Judging from the debates in the Pentagon, the following changes are likely to accelerate in the next 10 to 20 years:
1) There will be increased importance on distributing fleets of smaller warships, moving away from massive vessels centered on aircraft carriers;
2) There will be advancements in the use of artificial intelligence, and the introduction of drones, unmanned surface ships and unmanned submarines will be expedited; and
3) There will be more active incorporation of virtual drills, such as those using simulators for exercises.
These movements started even before the pandemic; as Chinese missiles and submarines become more sophisticated, the massive aircraft carriers have become easy targets and are more likely to be sunk.
The Navy plans to expand its entire fleet from 289 to 355 warships by the year 2034. Initially, it was trying to increase the number of aircraft carriers and atomic submarines, but at this point, it’s rethinking its direction and revisiting the idea of unmanned and downsized vessels.
For example, according to U.S. news site and magazine Defense News, the Pentagon has been entertaining the idea of reducing aircraft carriers by two, and increasing the number of unmanned and small-sized warships. Retired Navy Adm. James Stavridis, who is well versed in naval reforms, also predicts that the emphasis will shift to unmanned and downsized vessels.
Of course, it’s nearly impossible to predict how far such reforms will go. There would probably be opposition from pilots who would be at risk of losing their jobs. Undoubtedly, the munitions industry invested in aircraft carriers and large warships would also oppose such changes. A former top Pentagon official stated that in order to counteract the Chinese military, it would be necessary to hasten the unmanning and downsizing, but this would be made difficult by strong opposition on the ground.
However, even if these trends do gain momentum, there will be no turning back. The large-sized fleets centered on aircraft carriers are vulnerable not only to missiles, but also to the pandemic, and U.S. military leaders are well aware of this grim reality.

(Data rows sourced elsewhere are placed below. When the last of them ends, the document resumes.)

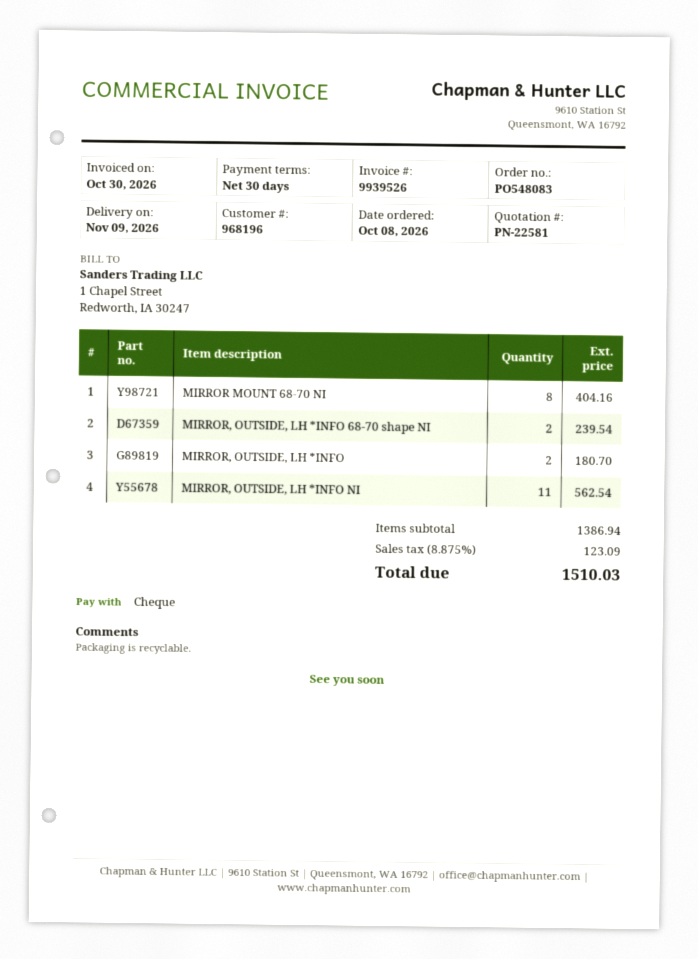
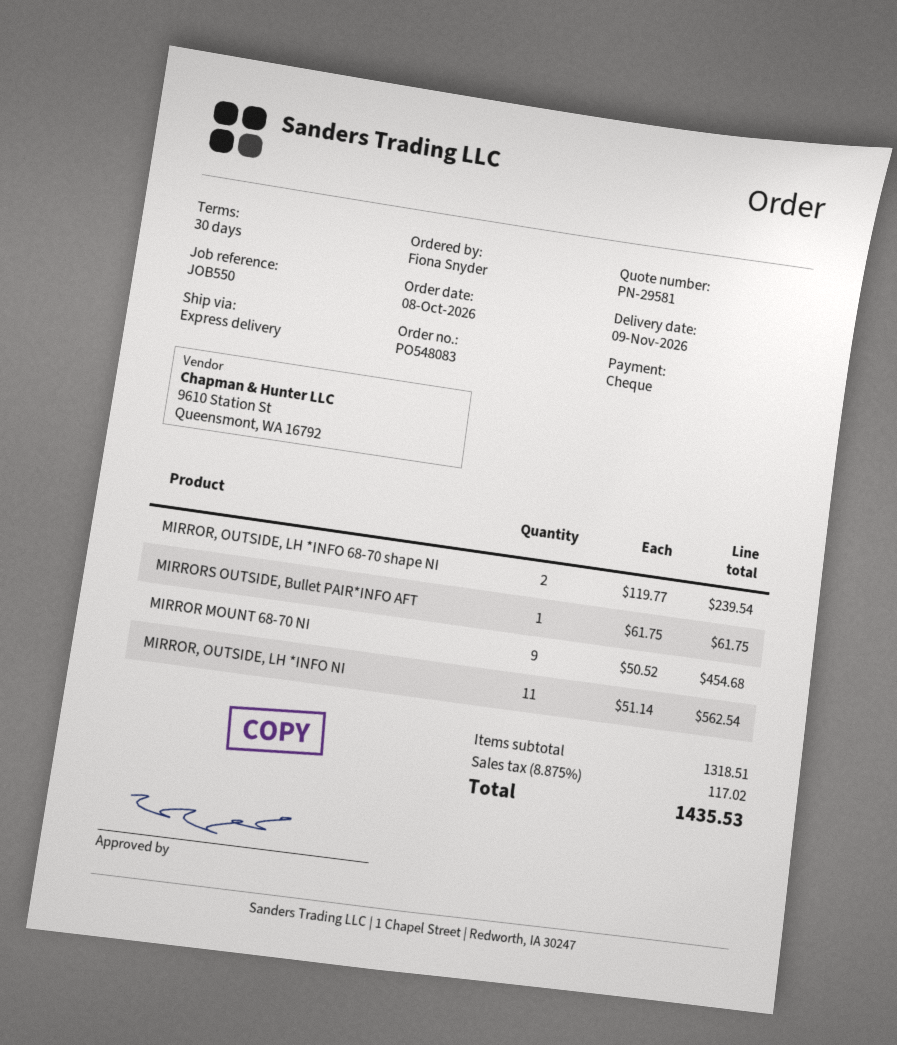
quote number: PN-22581 -> PN-29581
MIRROR MOUNT 68-70 NI: 8 for 404.16 -> 9 for 454.68
MIRROR, OUTSIDE, LH *INFO: 2 for 180.70 -> none
MIRRORS OUTSIDE, Bullet PAIR*INFO AFT: none -> 1 for 61.75
subtotal: 1386.94 -> 1318.51
tax: 8.875% = 123.09 -> 8.875% = 117.02
total: 1510.03 -> 1435.53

If this becomes the case, America’s allies such as Japan, Korea, and Australia, will need to be watchful of two things:
First, the influence this would have on the U.S.-China military balance. While China is rushing to develop unmanned weapons, it’s also pouring massive amounts of funding into large-size warships. It’s currently in the process of building its third aircraft carrier, and just last year it completed over five destroyers. If the U.S. goes ahead with unmanning and downsizing, we will need to carefully fine-tune our approach to keeping the Chinese military at bay with the U.S.
Secondly, we will have to reform the arms and operations of the Self-Defense Forces, the Australian military, and the Korean military to match the evolution of the U.S. Navy. It will prove difficult to operate tightly with the U.S. if we put off these efforts.
The challenge COVID-19 poses is not just to the U.S. military, but to its allies as well.